== Segment start ==
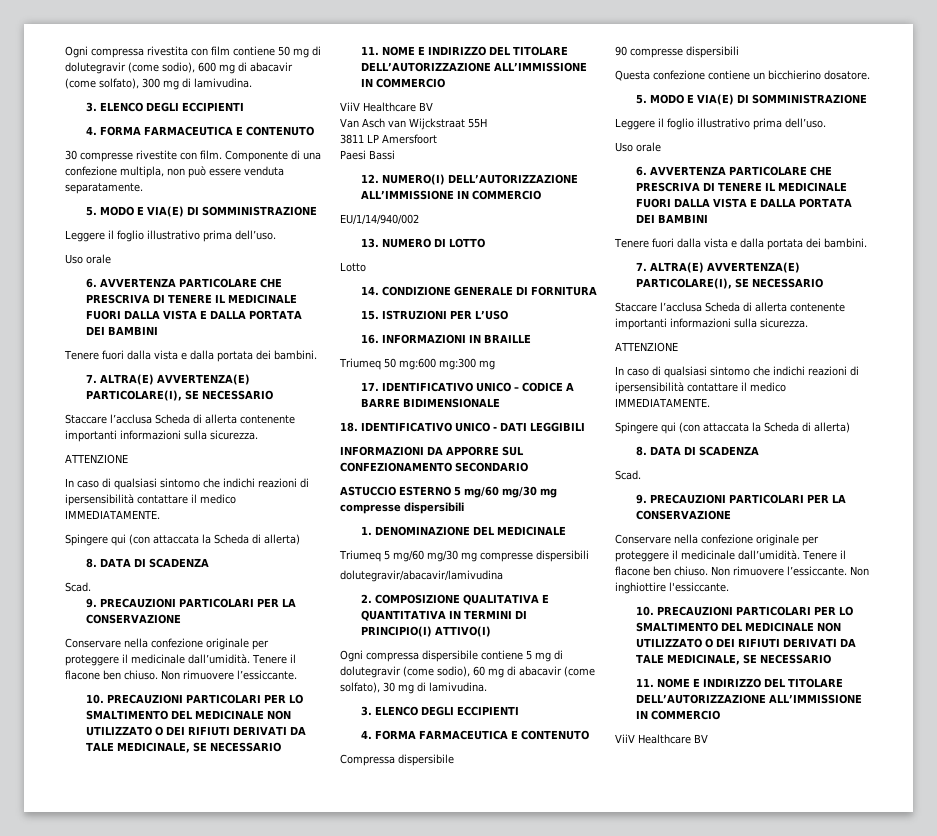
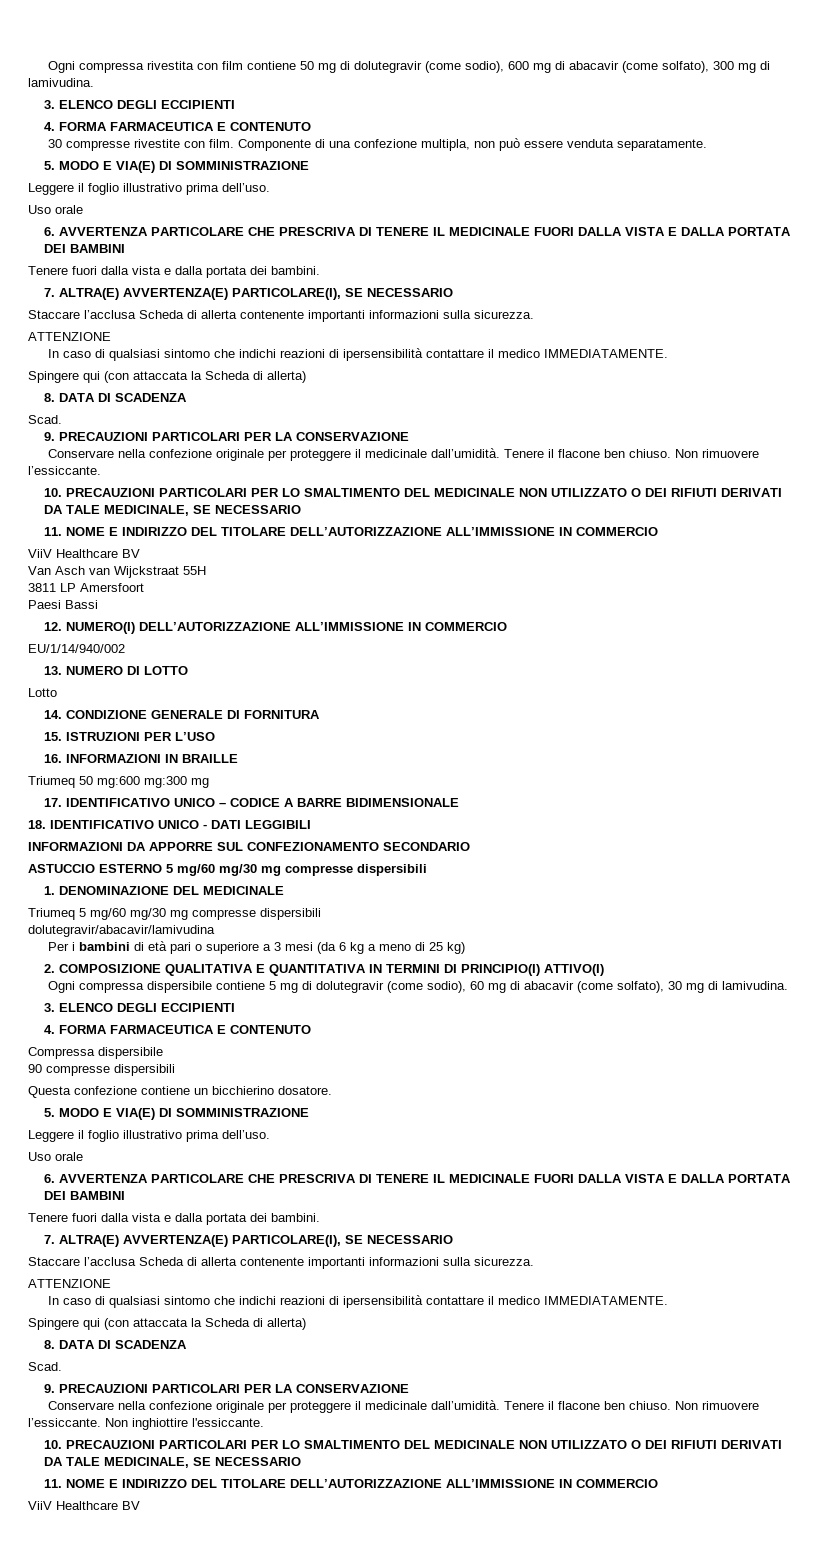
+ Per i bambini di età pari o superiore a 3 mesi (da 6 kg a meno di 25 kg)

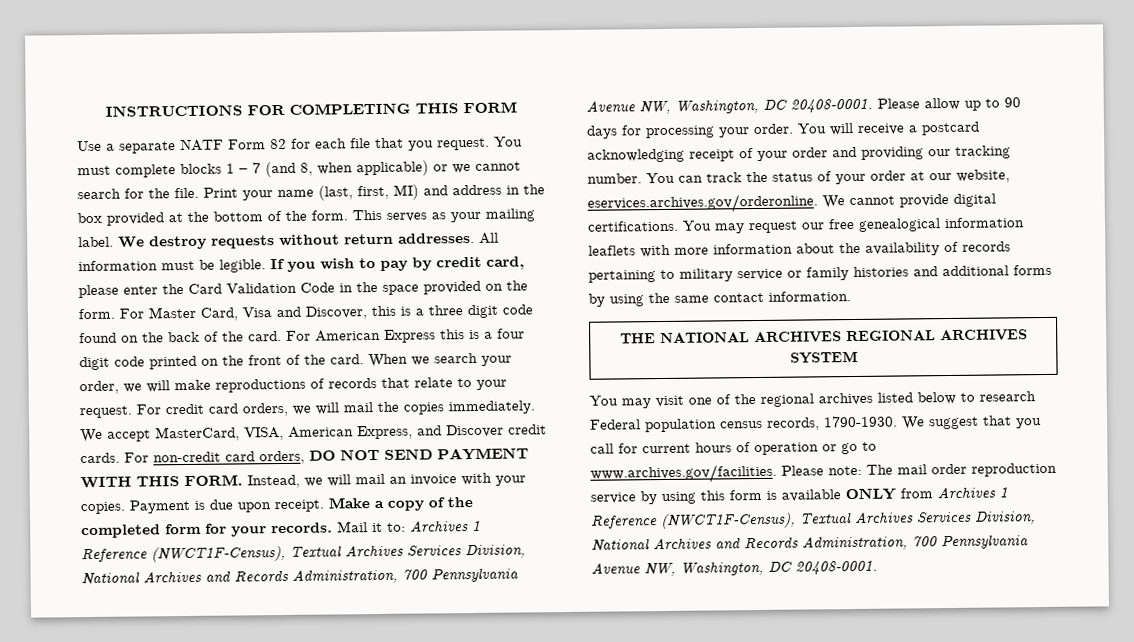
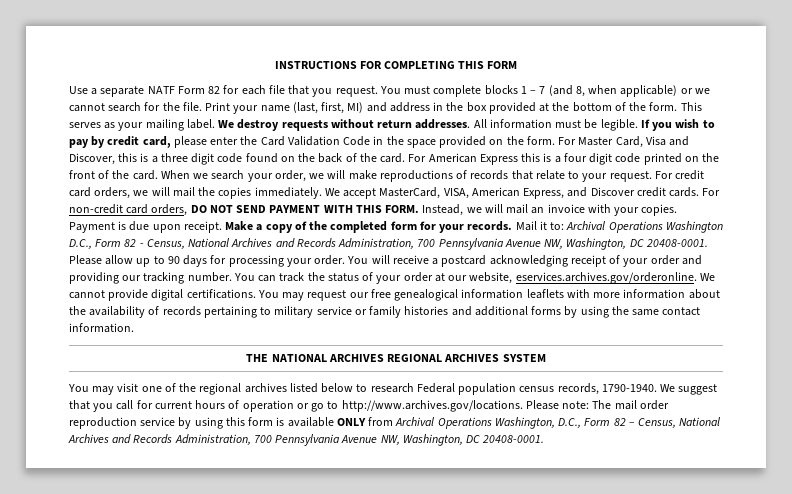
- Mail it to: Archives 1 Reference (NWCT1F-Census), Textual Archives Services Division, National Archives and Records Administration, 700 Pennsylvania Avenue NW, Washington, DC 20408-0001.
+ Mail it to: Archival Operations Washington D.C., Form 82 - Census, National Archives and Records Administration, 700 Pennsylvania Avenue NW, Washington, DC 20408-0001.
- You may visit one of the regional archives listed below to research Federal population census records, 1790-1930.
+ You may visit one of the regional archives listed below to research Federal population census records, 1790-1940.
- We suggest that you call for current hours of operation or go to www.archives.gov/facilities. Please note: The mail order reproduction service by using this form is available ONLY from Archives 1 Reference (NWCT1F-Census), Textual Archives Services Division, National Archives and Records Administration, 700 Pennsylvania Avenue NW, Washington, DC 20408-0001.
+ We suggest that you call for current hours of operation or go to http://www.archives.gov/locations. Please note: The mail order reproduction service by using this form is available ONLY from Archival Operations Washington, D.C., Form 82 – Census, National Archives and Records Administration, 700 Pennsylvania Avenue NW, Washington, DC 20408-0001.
== Segment end ==
== Segment start ==
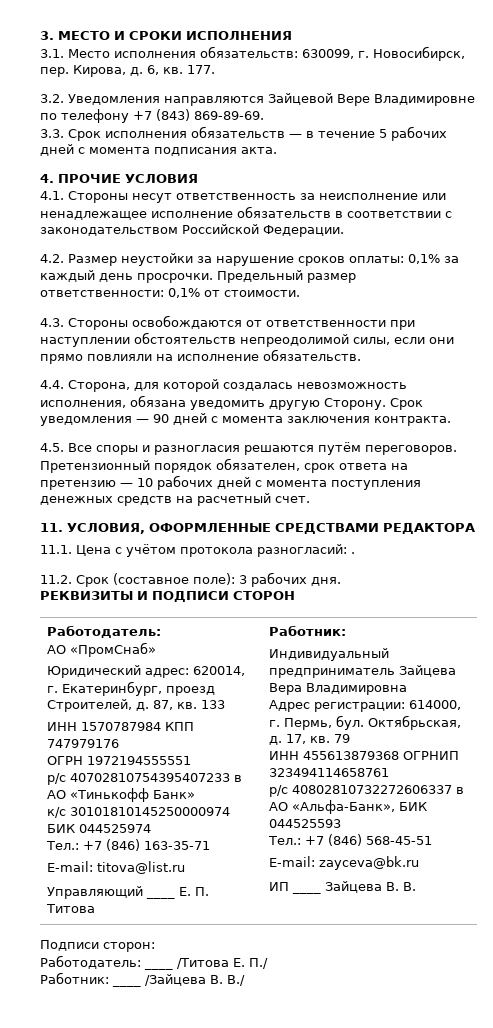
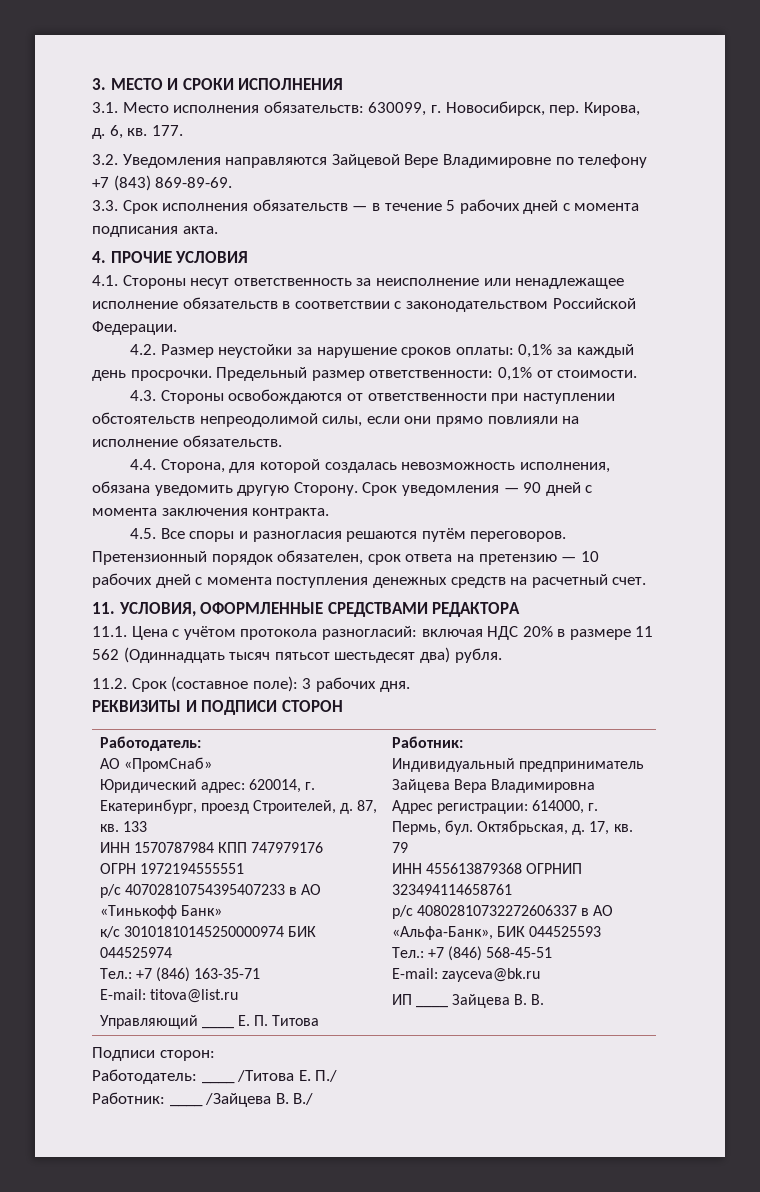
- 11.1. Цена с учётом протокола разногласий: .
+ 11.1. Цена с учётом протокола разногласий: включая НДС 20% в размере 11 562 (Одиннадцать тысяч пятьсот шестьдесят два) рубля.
== Segment end ==
● **What you are asked to do**
Look above for the line with "- 11.1. Цена" and the line with "шестьдесят два) рубля."; transcribe both and all lines in between, exactly, and nothing else.

● **Exercise result**
- 11.1. Цена с учётом протокола разногласий: .
+ 11.1. Цена с учётом протокола разногласий: включая НДС 20% в размере 11 562 (Одиннадцать тысяч пятьсот шестьдесят два) рубля.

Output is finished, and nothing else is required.